Examination of Witnesses (Questions 20-39)

14 JULY 2004

MR ROBERT CHOTE, PROFESSOR COLIN TALBOT AND MR DAVID WALTON

  Q20 Mr Fallon: In England is it possible that back-office employment could continue to grow in the Health Service and local authorities outside the Civil Service?

  Professor Talbot: It is possible in the Health Service if the NHS trusts decided not to adopt some of the reforms that are being suggested. In local government, it is certainly possible because it is more difficult for the central government to impose things on them anyway.

  Q21 Mr Fallon: The Spending Review does not include efficiency savings targets. There is going to be a new system of Efficiency Technical Notes, but those are not going to be published until the end of October. Would you not have expected them to have been agreed by departments before they signed up to the efficiency-saving targets?

  Professor Talbot: Yes. The point about all this is that again if you go to Section C of the Gershon Report and work your way through the promises that individual departments have made about how they are going to make these efficiency savings, I have to say they are quite extraordinary in the lack of depth and information that is given about exactly how these things are going to be achieved. If I can just give you an example, again from the Department of Education and Skills, at bullet point 2, which is supposed to save 30% of the $4.3 billion, is by enabling the front-line professionals in schools, colleges and higher education institutions to use their time more productively to generate around 30% of total efficiency gains. I am sure my colleagues in higher education institutions and other educational institutions will look forward to finding out how we are going to improve our productivity by that amount in the time that is suggested.

  Q22 Mr Fallon: You are saying that is pretty difficult to measure?

  Professor Talbot: It is difficult to measure. It is difficult to see how it could be done at that sort of level.

  Q23 Norman Lamb: Following up on Michael Fallon's questions, I note in the IFS analysis of the review that you state that civil service numbers have exceeded Treasury plans in every set of annual public spending projections since 1999. You also mention that there will be some reclassifications going on and that, prior to the reclassification, the Treasury had promised every year since 1998 to reduce administration spending only to see it rise consistently. Is there any substance to suggest that this time it will be different?

  Mr Chote: I guess one argument would be that clearly the stakes are somewhat higher on this occasion and so therefore there may be a greater impetus.

  Q24 Norman Lamb: Why do you say that?

  Mr Chote: I say that because it has been made the centrepiece of the Spending Review and because of the way in which essentially the big picture of the Spending Review is to argue that after a period of relatively rapid spending growth since 1999, we now have the rate of growth slowing down, and the justification for having renewed emphasis on efficiency savings is essentially that the voters will not notice the fact that overall spending growth is slowing because, by reallocating resources into the front line, you can keep that growth as strong as it is. Arguably the incentive, now that overall spending growth is slowing, to actually deliver on this finally is that much greater. It is clearly not impossible to achieve this, and we have had periods in which administration spending has declined as a share of the total in Civil Service numbers has declined. As I say, we simply point to the past record that this is often promised and rather rarely delivered.

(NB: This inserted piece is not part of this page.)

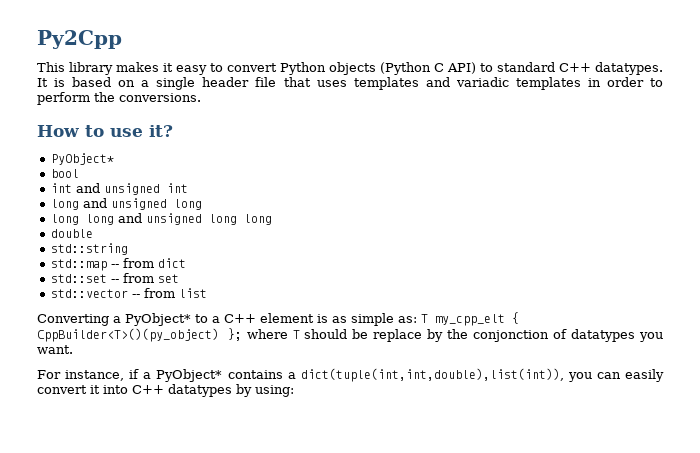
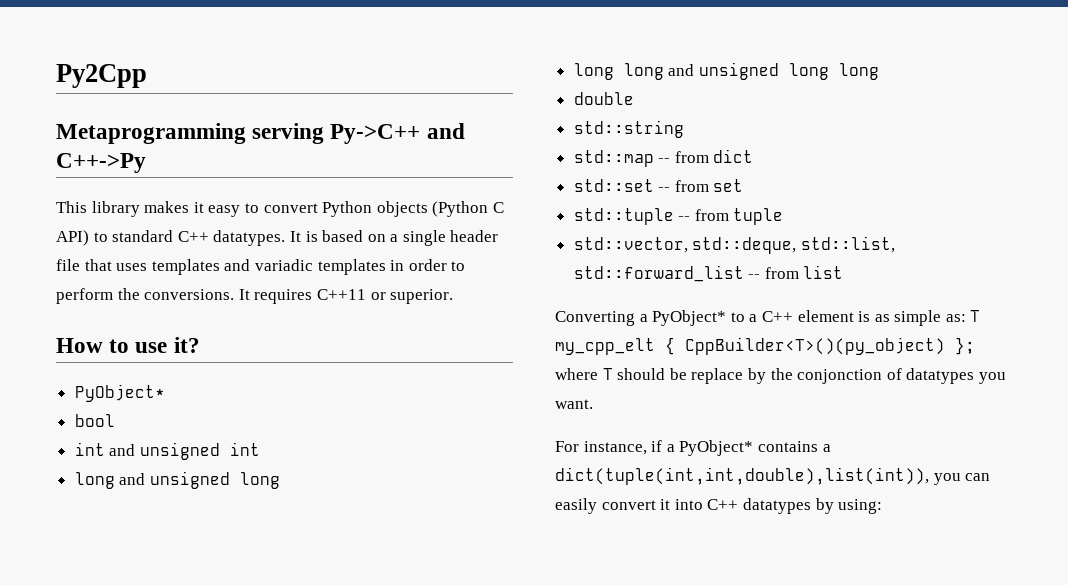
(122, 39) none -> [56,123,465,144] [56,153,146,173] // Metaprogramming serving Py->C++ and C++->Py
(201, 97) none -> [238,289,454,304] It requires C++11 or superior.
[50,289,128,298] std::vector -> [573,208,784,225] [573,236,895,254] [573,265,744,282] std::tuple -- from tuple // std::vector, std::deque, std::list, std::forward_list

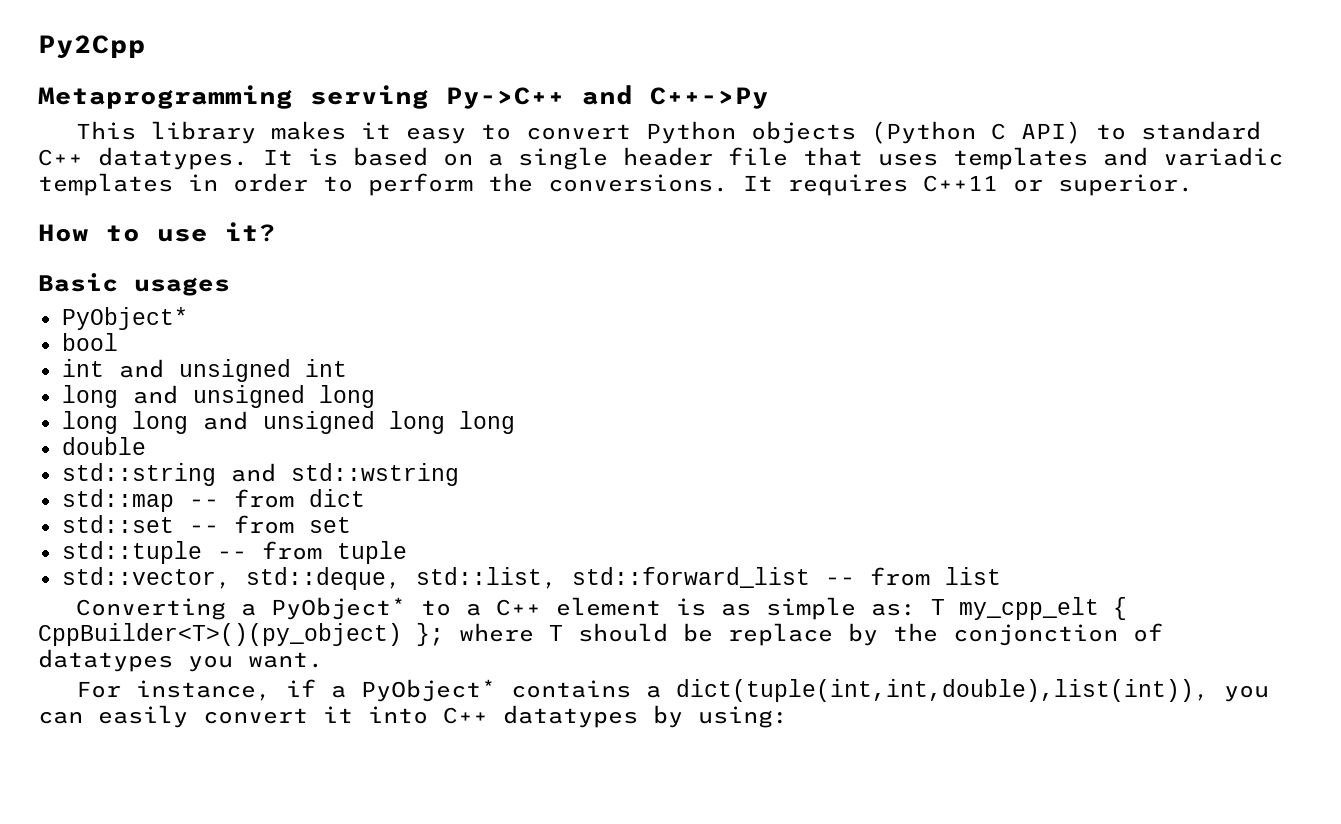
(200, 345) none -> [38,273,230,296] // Basic usages
(684, 129) none -> [230,463,459,486] and std::wstring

  Q25 Norman Lamb: On job numbers, most of the reductions that we are promised, the 70,000 net, are actually jobs that have come in in the last two to three years, is that not right? There has been that sort of scale of increase in jobs over the last two to three years?

  Mr Chote: Roughly speaking in the Civil Service numbers have risen from about 500,000 to 550,000 over the period 1999 to 2003. It depends on which set of figures you look at. If you are aiming for a 70,000 net reduction, then that basically would burst that increase plus a little more.

  Q26 Norman Lamb: If we are looking, say, at the Department of Work and Pensions, there has been nothing that I am particularly aware of which simplifies the system of benefits, so are we simply going to have fewer people administering a very complex benefits system and does that not cause some concern about delivery?

  Mr Chote: It is certainly true that the reduction in DWP numbers is not being justified on the grounds that we are going to a system, as you say, of tax credits and benefits that is more simple. Colin Talbot may know exactly where the DWP back-office savings are coming from.

  Professor Talbot: Again, the implementation of the plan for this in Gershon is extremely thin; there are just five bullet points that try to explain how these savings are going to be made. On the actual staffing numbers, all it says is: the reduction of 40,000 civil service posts with redeployment of 10,000 of these to front-line roles and ensure relocation of 4,000 in all. There is no explanation as how exactly this is going to be achieved or why it is the case that there are reductions or changes in the way in which services are provided, which would allow for these sorts savings.

  Q27 Norman Lamb: The DWP is well advanced to support them because they have brought a lot of extra people in?

  Professor Talbot: Yes.

  Q28 Norman Lamb: To move on to PSA targets and departmental programmes, what evidence is there to show how departments' performance against PSA targets set in the earlier Spending Reviews has affected their spending allocations in this one? In other words, is there any sanction at all, or is it purely aspirational?

  Professor Talbot: I think you will recall from the evidence that you took from the Chancellor after the last Spending Review when this question was asked several times by the Committee that the answer was—how can I put this politely—that there was no clear evidence. The Chancellor kept reiterating the Treasury mantra, which is: yes, of course, this is money being given in exchange for reform and departments will be held to account if they do not deliver reform. I am not aware of, and they certainly will not give any examples of, cases where either departments have been rewarded or sanctioned for failing to perform.

  Q29 Norman Lamb: So no stick and no carrot?

  Professor Talbot: There does not seem to be. It may well be happening behind closed doors, but none of us know about it.

  Q30 Norman Lamb: Should the Treasury include in the Spending Review a document outlining which targets have been met, partially met and failed, preferably audited by an independent body such as the NAO?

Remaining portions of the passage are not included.